> [Assignment]
Would you please return the lines of the entries below starting at the line that has "order date: 2023-05-21 -> 2023-05-20" and ending at the line that has "Комплект ТВ шкаф 6 бр. Старо", both included, exactly as they are?

> [Data extracts]
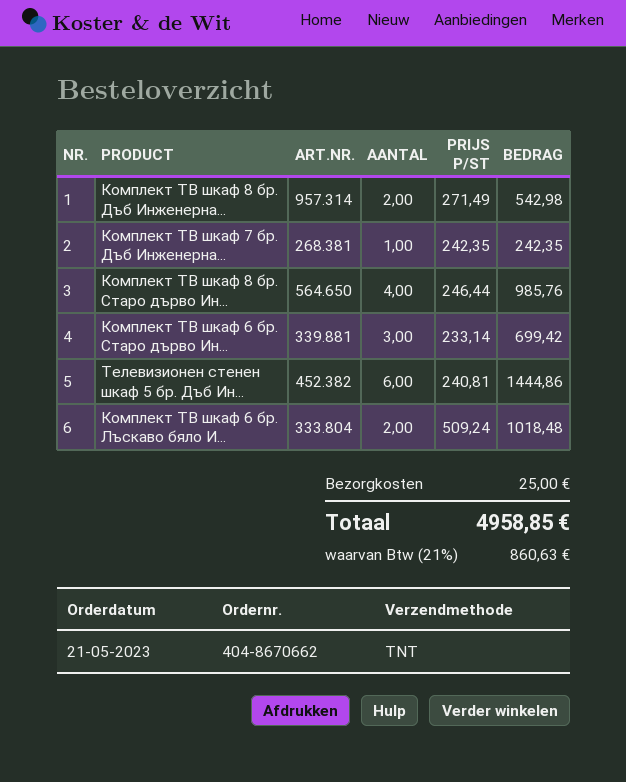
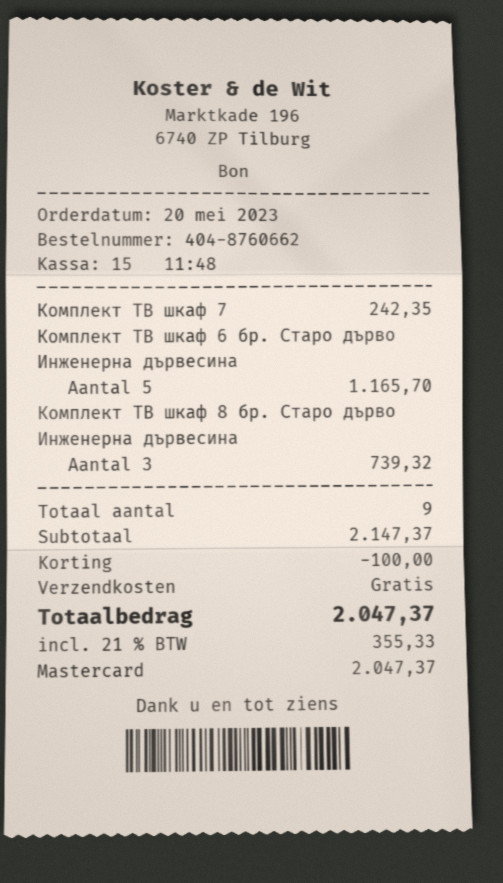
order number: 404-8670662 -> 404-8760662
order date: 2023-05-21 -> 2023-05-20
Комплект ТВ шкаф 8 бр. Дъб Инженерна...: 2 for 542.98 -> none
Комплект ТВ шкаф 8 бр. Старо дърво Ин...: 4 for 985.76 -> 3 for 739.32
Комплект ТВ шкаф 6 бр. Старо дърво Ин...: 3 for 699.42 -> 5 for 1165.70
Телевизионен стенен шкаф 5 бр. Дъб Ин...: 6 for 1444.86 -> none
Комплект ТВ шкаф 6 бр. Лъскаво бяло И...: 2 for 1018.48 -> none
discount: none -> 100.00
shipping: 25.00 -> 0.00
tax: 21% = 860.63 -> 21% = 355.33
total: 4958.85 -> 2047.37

* * *

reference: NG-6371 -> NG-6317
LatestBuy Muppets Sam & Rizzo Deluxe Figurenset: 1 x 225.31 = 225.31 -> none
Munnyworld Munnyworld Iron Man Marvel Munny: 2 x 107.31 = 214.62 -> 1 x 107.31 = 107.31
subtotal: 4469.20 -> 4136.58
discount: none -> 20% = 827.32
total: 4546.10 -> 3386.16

> [Written response]
order date: 2023-05-21 -> 2023-05-20
Комплект ТВ шкаф 8 бр. Дъб Инженерна...: 2 for 542.98 -> none
Комплект ТВ шкаф 8 бр. Старо дърво Ин...: 4 for 985.76 -> 3 for 739.32
Комплект ТВ шкаф 6 бр. Старо дърво Ин...: 3 for 699.42 -> 5 for 1165.70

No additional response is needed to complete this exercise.